From: Boris Burkov <boris@bur.io>
To: Naohiro Aota <Naohiro.Aota@wdc.com>
Cc: Anand Jain <anand.jain@oracle.com>,
"linux-btrfs@vger.kernel.org" <linux-btrfs@vger.kernel.org>,
"kernel-team@fb.com" <kernel-team@fb.com>
Subject: Re: [PATCH] btrfs: do not clear read-only when adding sprout device
Date: Tue, 29 Mar 2022 12:45:21 -0700 [thread overview]
Message-ID: <YkNh0X7wx8uk5aat@zen> (raw)
In-Reply-To: <20220329043320.bak6zyigz2g5facj@naota-xeon>
On Tue, Mar 29, 2022 at 04:33:21AM +0000, Naohiro Aota wrote:
> On Mon, Mar 28, 2022 at 07:11:39PM +0800, Anand Jain wrote:
> > On 24/03/2022 02:16, Boris Burkov wrote:
> > > On Wed, Mar 23, 2022 at 12:52:15AM +0000, Naohiro Aota wrote:
> > > > On Mon, Mar 21, 2022 at 04:56:17PM -0700, Boris Burkov wrote:
> > > > > If you follow the seed/sprout wiki, it suggests the following workflow:
> > > > >
> > > > > btrfstune -S 1 seed_dev > > mount seed_dev mnt
> > > > > btrfs device add sprout_dev
> > > > > mount -o remount,rw mnt
> > > > >
> > > > > The first mount mounts the FS readonly, which results in not setting
> > > > > BTRFS_FS_OPEN, and setting the readonly bit on the sb. The device add
> > > > > somewhat surprisingly clears the readonly bit on the sb (though the
> > > > > mount is still practically readonly, from the users perspective...).

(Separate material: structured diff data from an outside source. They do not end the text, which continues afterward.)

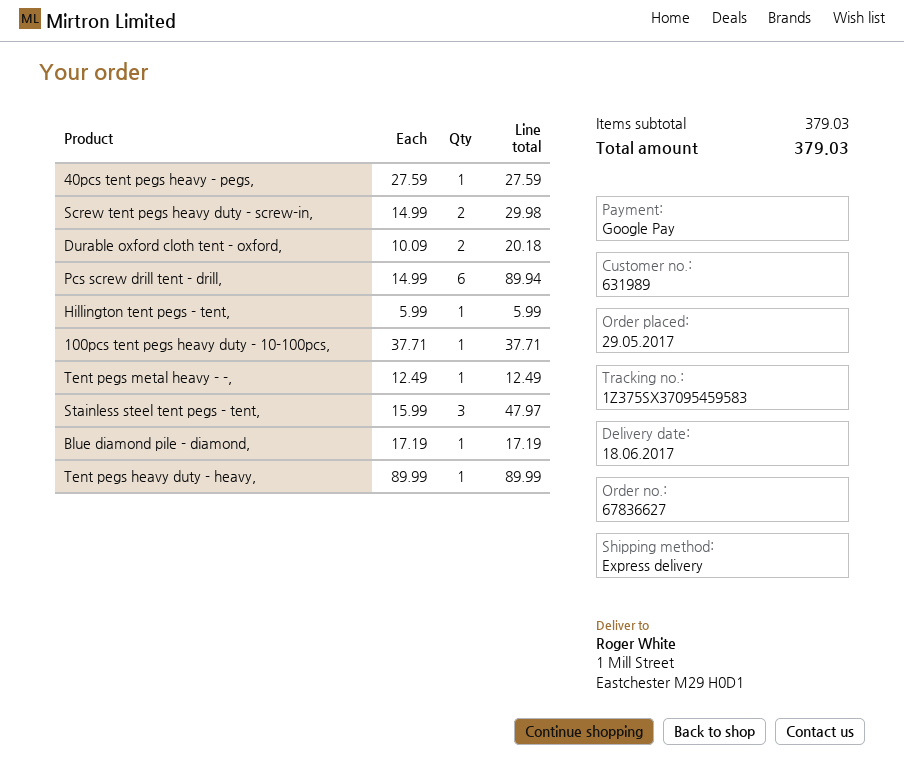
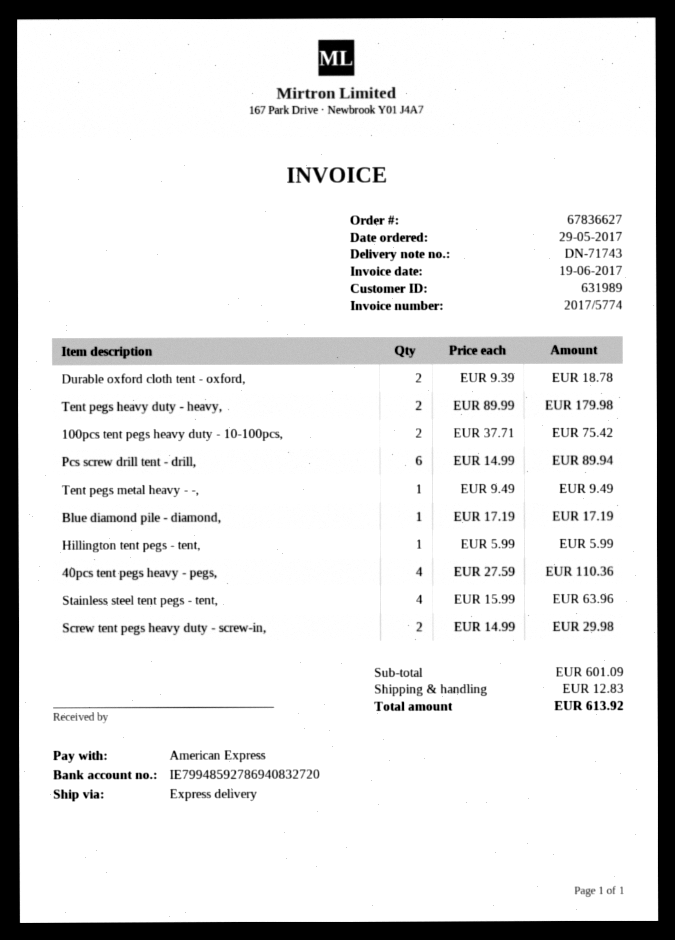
payment method: Google Pay -> American Express
40pcs tent pegs heavy - pegs,: 1 x 27.59 = 27.59 -> 4 x 27.59 = 110.36
Durable oxford cloth tent - oxford,: 2 x 10.09 = 20.18 -> 2 x 9.39 = 18.78
100pcs tent pegs heavy duty - 10-100pcs,: 1 x 37.71 = 37.71 -> 2 x 37.71 = 75.42
Tent pegs metal heavy - -,: 1 x 12.49 = 12.49 -> 1 x 9.49 = 9.49
Stainless steel tent pegs - tent,: 3 x 15.99 = 47.97 -> 4 x 15.99 = 63.96
Tent pegs heavy duty - heavy,: 1 x 89.99 = 89.99 -> 2 x 89.99 = 179.98
subtotal: 379.03 -> 601.09
shipping: none -> 12.83
total: 379.03 -> 613.92

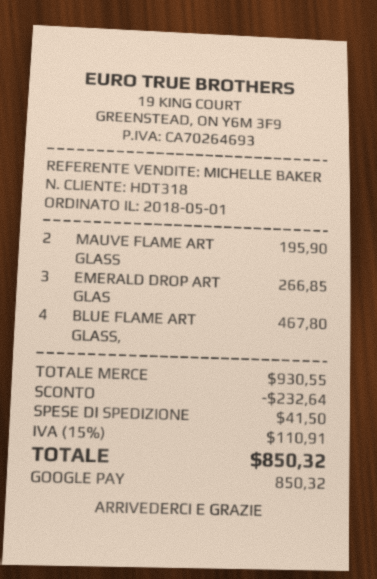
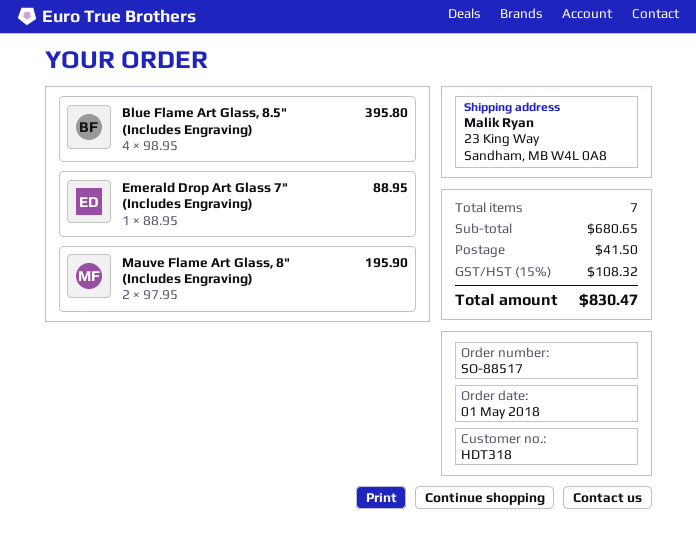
EMERALD DROP ART GLAS: 3 for 266.85 -> 1 for 88.95
BLUE FLAME ART GLASS,: 4 for 467.80 -> 4 for 395.80
subtotal: 930.55 -> 680.65
discount: 232.64 -> none
tax: 15% = 110.91 -> 15% = 108.32
total: 850.32 -> 830.47

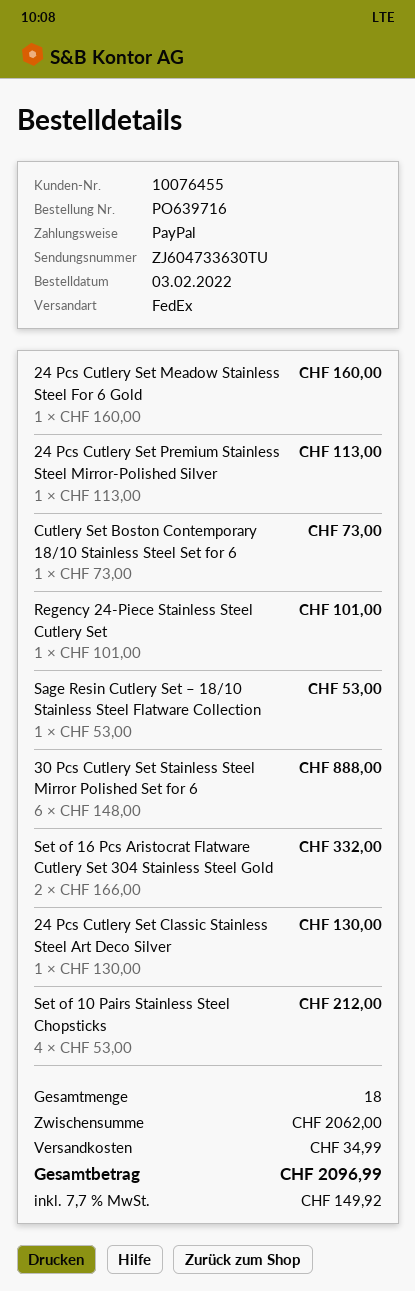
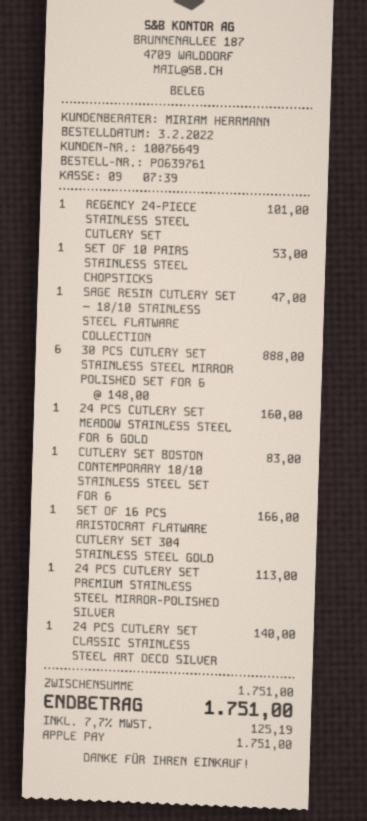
order number: PO639716 -> PO639761
customer number: 10076455 -> 10076649
payment method: PayPal -> Apple Pay
Cutlery Set Boston Contemporary 18/10 Stainless Steel Set for 6: 1 x 73.00 = 73.00 -> 1 x 83.00 = 83.00
Sage Resin Cutlery Set – 18/10 Stainless Steel Flatware Collection: 1 x 53.00 = 53.00 -> 1 x 47.00 = 47.00
Set of 16 Pcs Aristocrat Flatware Cutlery Set 304 Stainless Steel Gold: 2 x 166.00 = 332.00 -> 1 x 166.00 = 166.00
24 Pcs Cutlery Set Classic Stainless Steel Art Deco Silver: 1 x 130.00 = 130.00 -> 1 x 140.00 = 140.00
Set of 10 Pairs Stainless Steel Chopsticks: 4 x 53.00 = 212.00 -> 1 x 53.00 = 53.00
subtotal: 2062.00 -> 1751.00
shipping: 34.99 -> none
tax: 7.7% = 149.92 -> 7.7% = 125.19
total: 2096.99 -> 1751.00

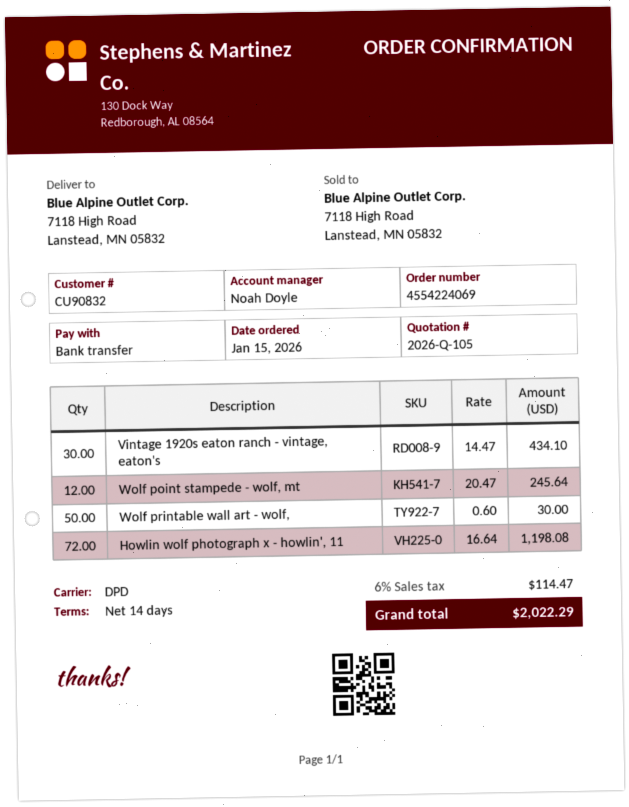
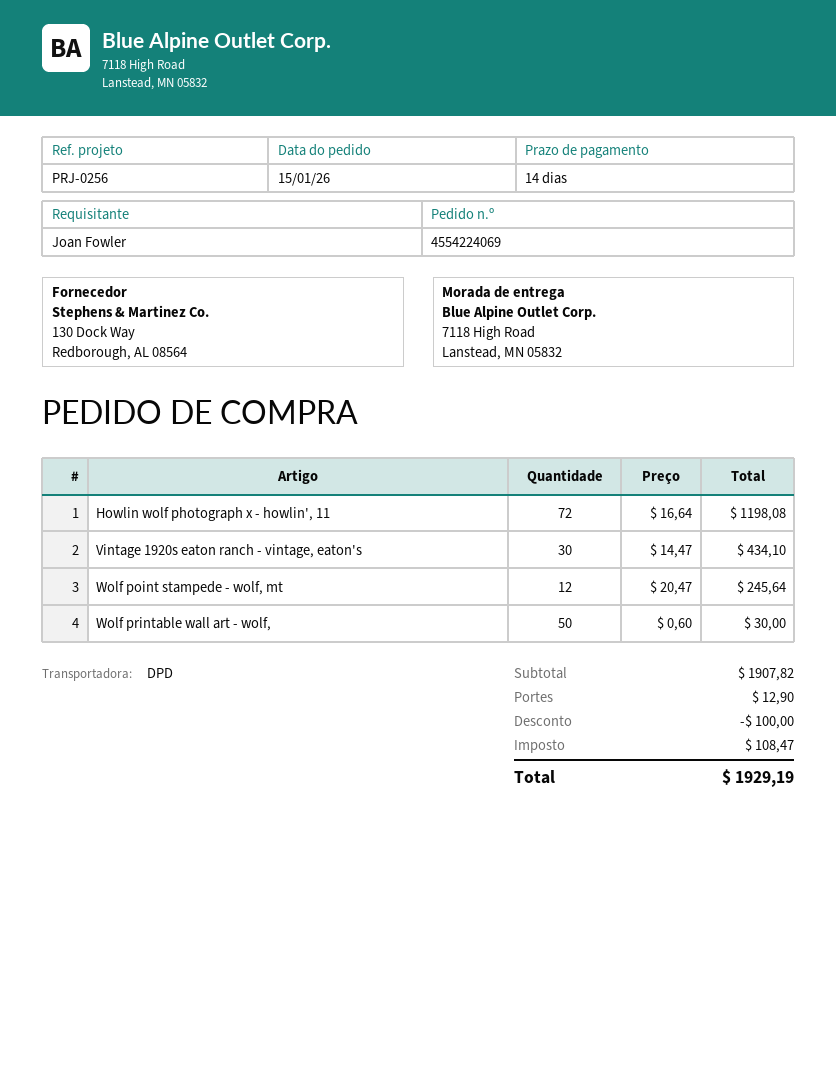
discount: none -> 100.00
shipping: none -> 12.90
tax: 114.47 -> 108.47
total: 2022.29 -> 1929.19

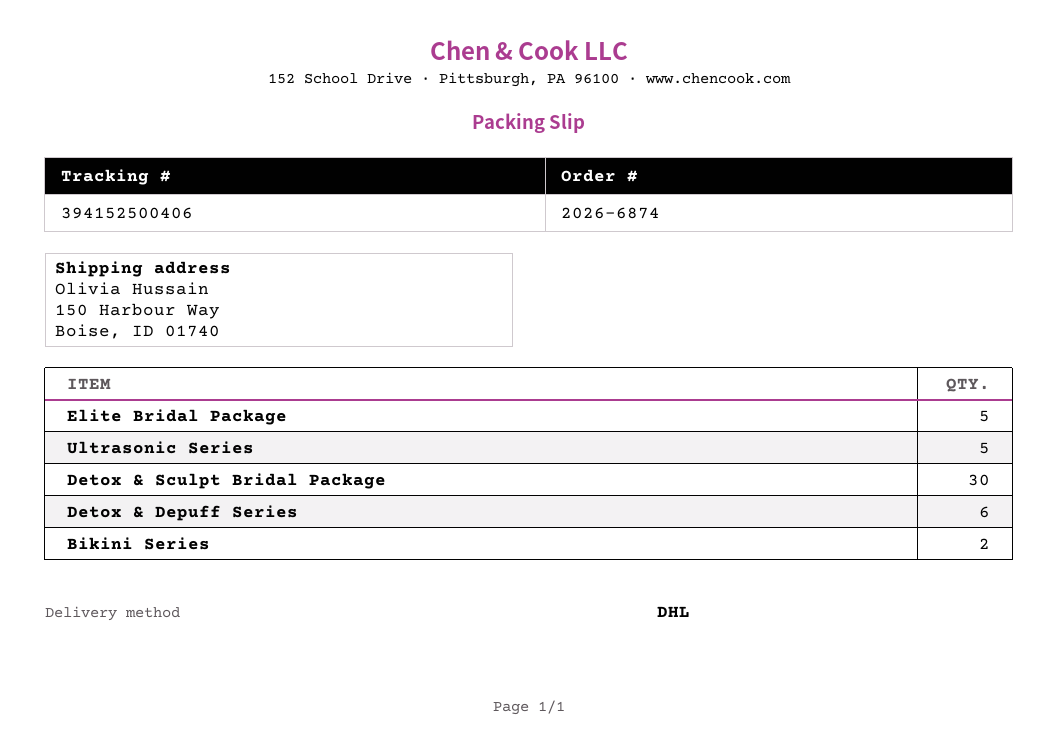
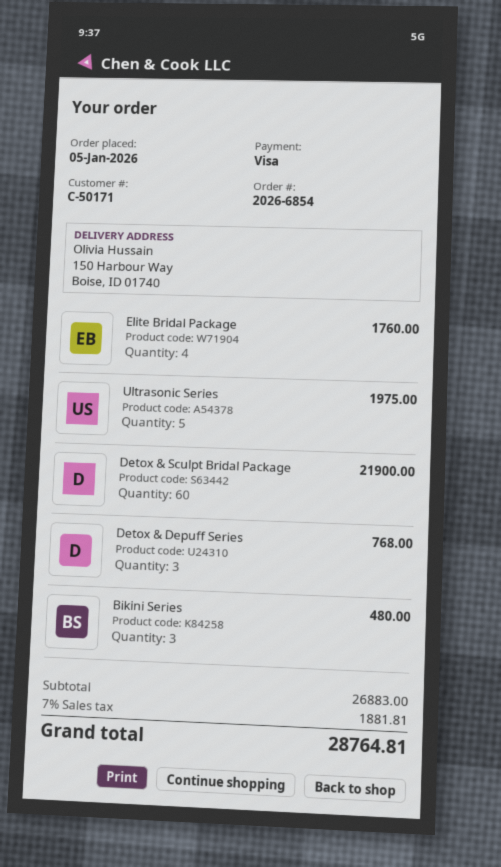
order number: 2026-6874 -> 2026-6854
Elite Bridal Package: 5 -> 4
Detox & Sculpt Bridal Package: 30 -> 60
Detox & Depuff Series: 6 -> 3
Bikini Series: 2 -> 3

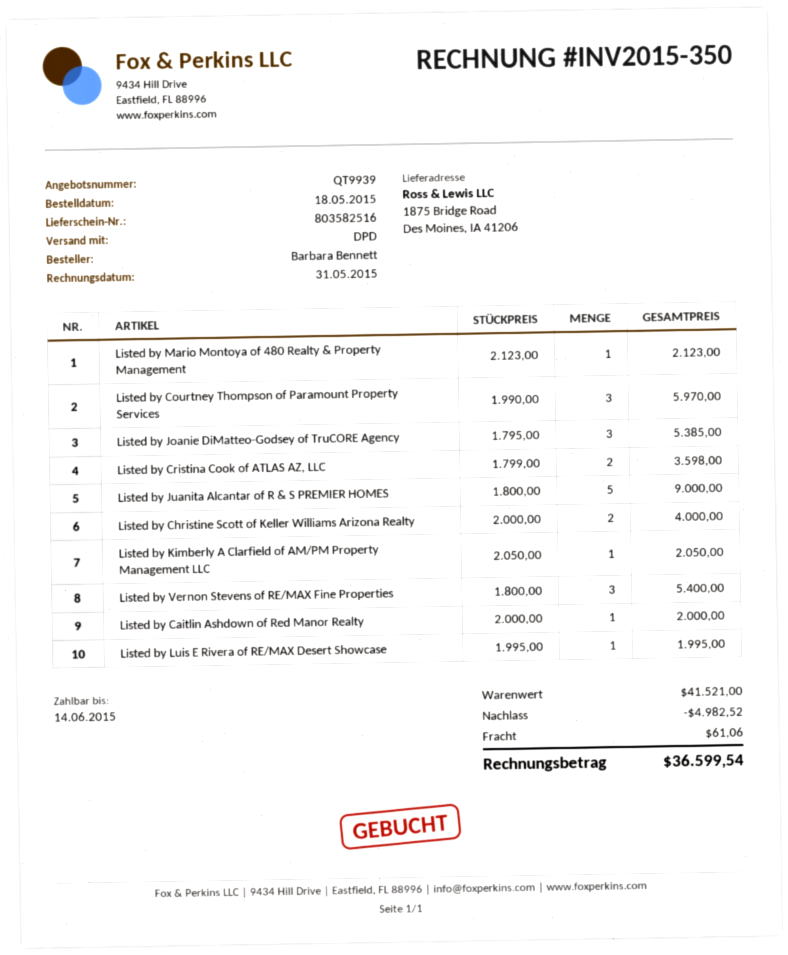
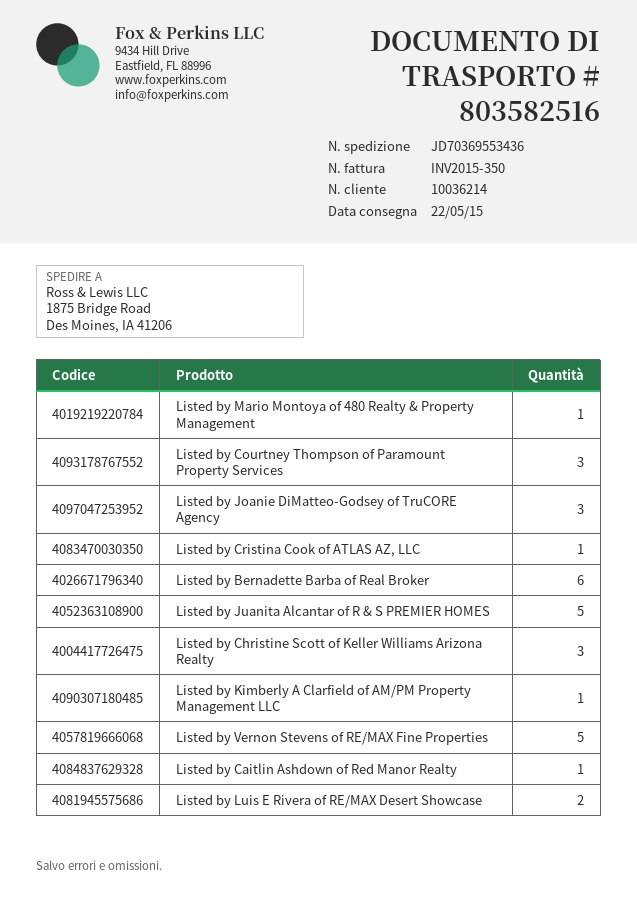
Listed by Cristina Cook of ATLAS AZ, LLC: 2 -> 1
Listed by Christine Scott of Keller Williams Arizona Realty: 2 -> 3
Listed by Vernon Stevens of RE/MAX Fine Properties: 3 -> 5
Listed by Luis E Rivera of RE/MAX Desert Showcase: 1 -> 2
Listed by Bernadette Barba of Real Broker: none -> 6

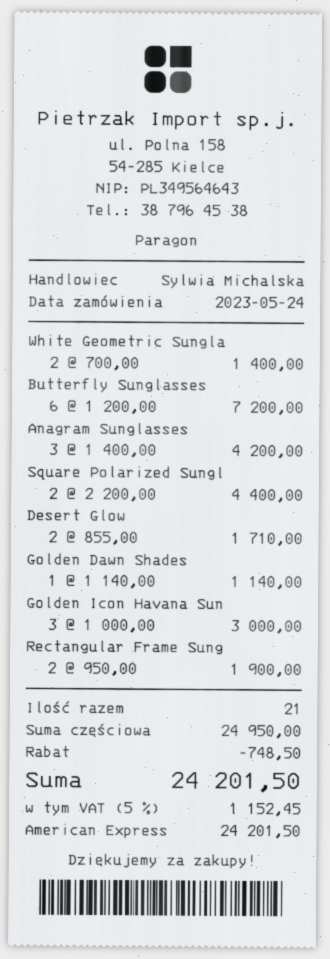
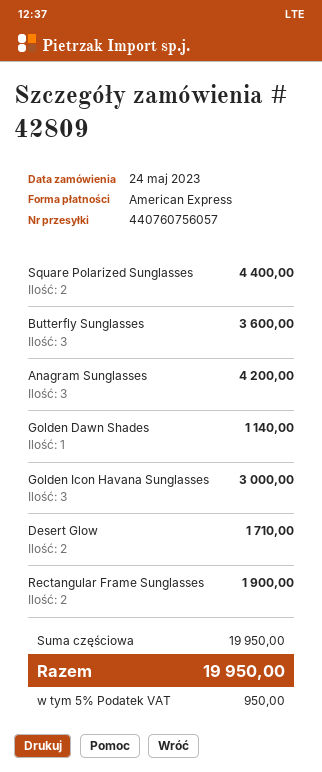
White Geometric Sungla: 2 for 1400.00 -> none
Butterfly Sunglasses: 6 for 7200.00 -> 3 for 3600.00
subtotal: 24950.00 -> 19950.00
discount: 748.50 -> none
tax: 5% = 1152.45 -> 5% = 950.00
total: 24201.50 -> 19950.00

> > > > > Finally, the remount checks the readonly bit on the sb against the flag
> > > > > and sees no change, so it does not run the code intended to run on
> > > > > ro->rw transitions, leaving BTRFS_FS_OPEN unset.
> > > > >
> > > > > As a result, when the cleaner_kthread runs, it sees no BTRFS_FS_OPEN and
> > > > > does no work. This results in leaking deleted snapshots until we run out
> > > > > of space.
> > > > >
> > > > > I propose fixing it at the first departure from what feels reasonable:
> > > > > when we clear the readonly bit on the sb during device add. I have a
> > > > > reproducer of the issue here:
> > > > > https://raw.githubusercontent.com/boryas/scripts/main/sh/seed/mkseed.sh
> > > > > and confirm that this patch fixes it, and seems to work OK, otherwise. I
> > > > > will admit that I couldn't dig up the original rationale for clearing
> > > > > the bit here (it dates back to the original seed/sprout commit without
> > > > > explicit explanation) so it's hard to imagine all the ramifications of
> > > > > the change.
> > > > >
> > > > > Signed-off-by: Boris Burkov <boris@bur.io>
> > > > > ---
> > > > > fs/btrfs/volumes.c | 4 ----
> > > > > 1 file changed, 4 deletions(-)
> > > > >
> > > > > diff --git a/fs/btrfs/volumes.c b/fs/btrfs/volumes.c
> > > > > index 3fd17e87815a..75d7eeb26fe6 100644
> > > > > --- a/fs/btrfs/volumes.c
> > > > > +++ b/fs/btrfs/volumes.c
> > > > > @@ -2675,8 +2675,6 @@ int btrfs_init_new_device(struct btrfs_fs_info *fs_info, const char *device_path
> > > > > set_blocksize(device->bdev, BTRFS_BDEV_BLOCKSIZE);
> > > > > if (seeding_dev) {
> > > > > - btrfs_clear_sb_rdonly(sb);
> > > > > -
> > > >
> > > > After this line, it updates the metadata e.g, with
> > > > init_first_rw_device() and writes them out with
> > > > btrfs_commit_transaction(). Is that OK to do so with the SB_RDONLY
> > > > flag set?
> > >
> >
> > It is ok as the device-add step creates a _new_ sprout filesystem which is
> > RW-able. btrfs_setup_sprout() resets the seeding flag.
> >
> > super_flags = btrfs_super_flags(disk_super) &
> > ~BTRFS_SUPER_FLAG_SEEDING;
> > btrfs_set_super_flags(disk_super, super_flags);
> >
> > Thanks, Anand
>
> Yeah, I see that point. I'm concerned about an interaction with the
> VFS code. With this patch applied, it is going to do file-system
> internal writes (updating the trees and transaction commit) with the
> SB_RDONLY flag set. Doesn't it break the current and future assumptions
> of the VFS side?
>
> But, it's just a concern. It might not be a bid deal.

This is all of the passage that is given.